Posted: Jan 22, 2021 at 11:11 Quote
timotheysski wrote:
AdinK wrote:
timotheysski wrote:


it is a reservation from the department of conservation, and theres no way they'll let me cut trees and all the fallen ones are rotten, i checked
You could find a little bit smaller trees and dig out some of the dirt around the roots and pull it out of the ground if you have a friend or 2 with you. Works for me but we do have pretty loose top soil so it might be a bit harder for you. As long as nobody notices you doing it, if you fill in the hole you wont get caught.

thing is i need chunky pieces because the drop is rather large so big pillars which I don't want in the knot of the tree so small trees wont do it
It is harder but we have managed to get some very large trees out of the ground by hacking away at the roots with pickaxes, axes, shovels, etc. It's harder to do it like that but it should work if the pillars aren't over about 4 or 5 feet if you do enough support.

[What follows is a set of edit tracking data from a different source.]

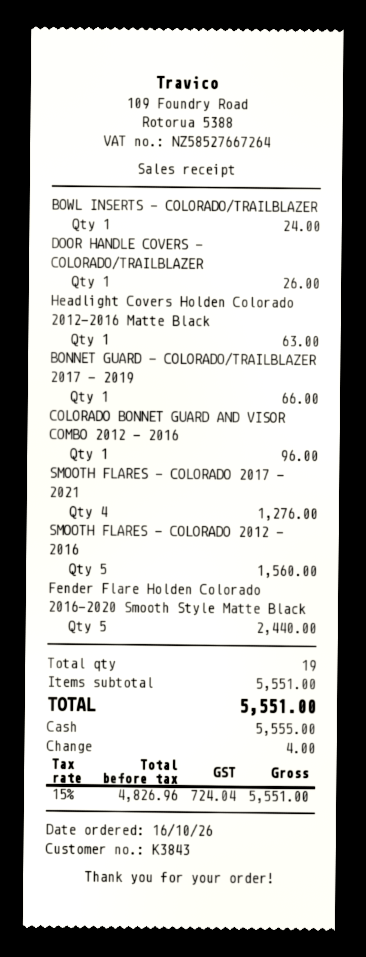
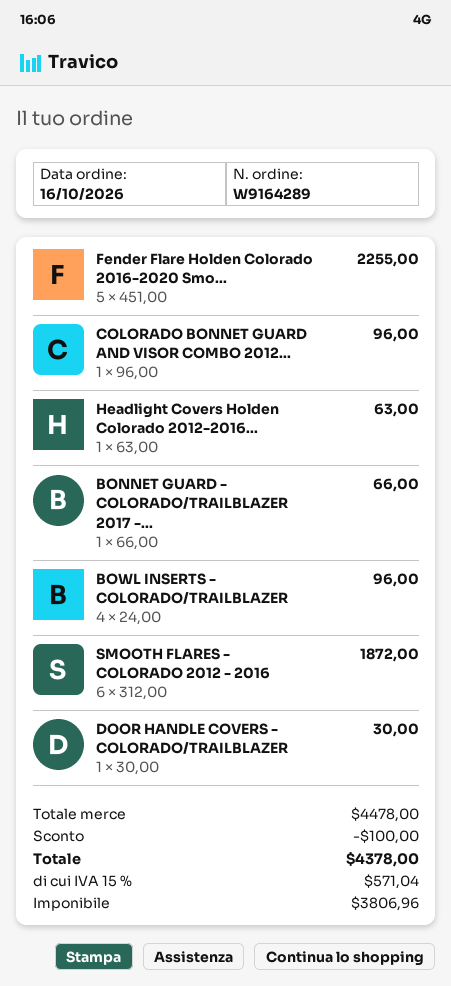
BOWL INSERTS - COLORADO/TRAILBLAZER: 1 for 24.00 -> 4 for 96.00
DOOR HANDLE COVERS - COLORADO/TRAILBLAZER: 1 for 26.00 -> 1 for 30.00
SMOOTH FLARES - COLORADO 2017 - 2021: 4 for 1276.00 -> none
SMOOTH FLARES - COLORADO 2012 - 2016: 5 for 1560.00 -> 6 for 1872.00
Fender Flare Holden Colorado 2016-2020 Smooth Style Matte Black: 5 for 2440.00 -> 5 for 2255.00
subtotal: 5551.00 -> 4478.00
discount: none -> 100.00
net: 4826.96 -> 3806.96
tax: 15% = 724.04 -> 15% = 571.04
total: 5551.00 -> 4378.00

Posted: Jan 23, 2021 at 11:24 Quote
AdinK wrote:
timotheysski wrote:
AdinK wrote:

You could find a little bit smaller trees and dig out some of the dirt around the roots and pull it out of the ground if you have a friend or 2 with you. Works for me but we do have pretty loose top soil so it might be a bit harder for you. As long as nobody notices you doing it, if you fill in the hole you wont get caught.

thing is i need chunky pieces because the drop is rather large so big pillars which I don't want in the knot of the tree so small trees wont do it
It is harder but we have managed to get some very large trees out of the ground by hacking away at the roots with pickaxes, axes, shovels, etc. It's harder to do it like that but it should work if the pillars aren't over about 4 or 5 feet if you do enough support.

again, they'll never let me do that and when the new feature gets noticed, they'll probably wonder where the wood came from which isn't going to look good with a mangled tree nearby

Posted: Jan 26, 2021 at 16:31 Quote
timotheysski wrote:
AdinK wrote:
timotheysski wrote:


thing is i need chunky pieces because the drop is rather large so big pillars which I don't want in the knot of the tree so small trees wont do it
It is harder but we have managed to get some very large trees out of the ground by hacking away at the roots with pickaxes, axes, shovels, etc. It's harder to do it like that but it should work if the pillars aren't over about 4 or 5 feet if you do enough support.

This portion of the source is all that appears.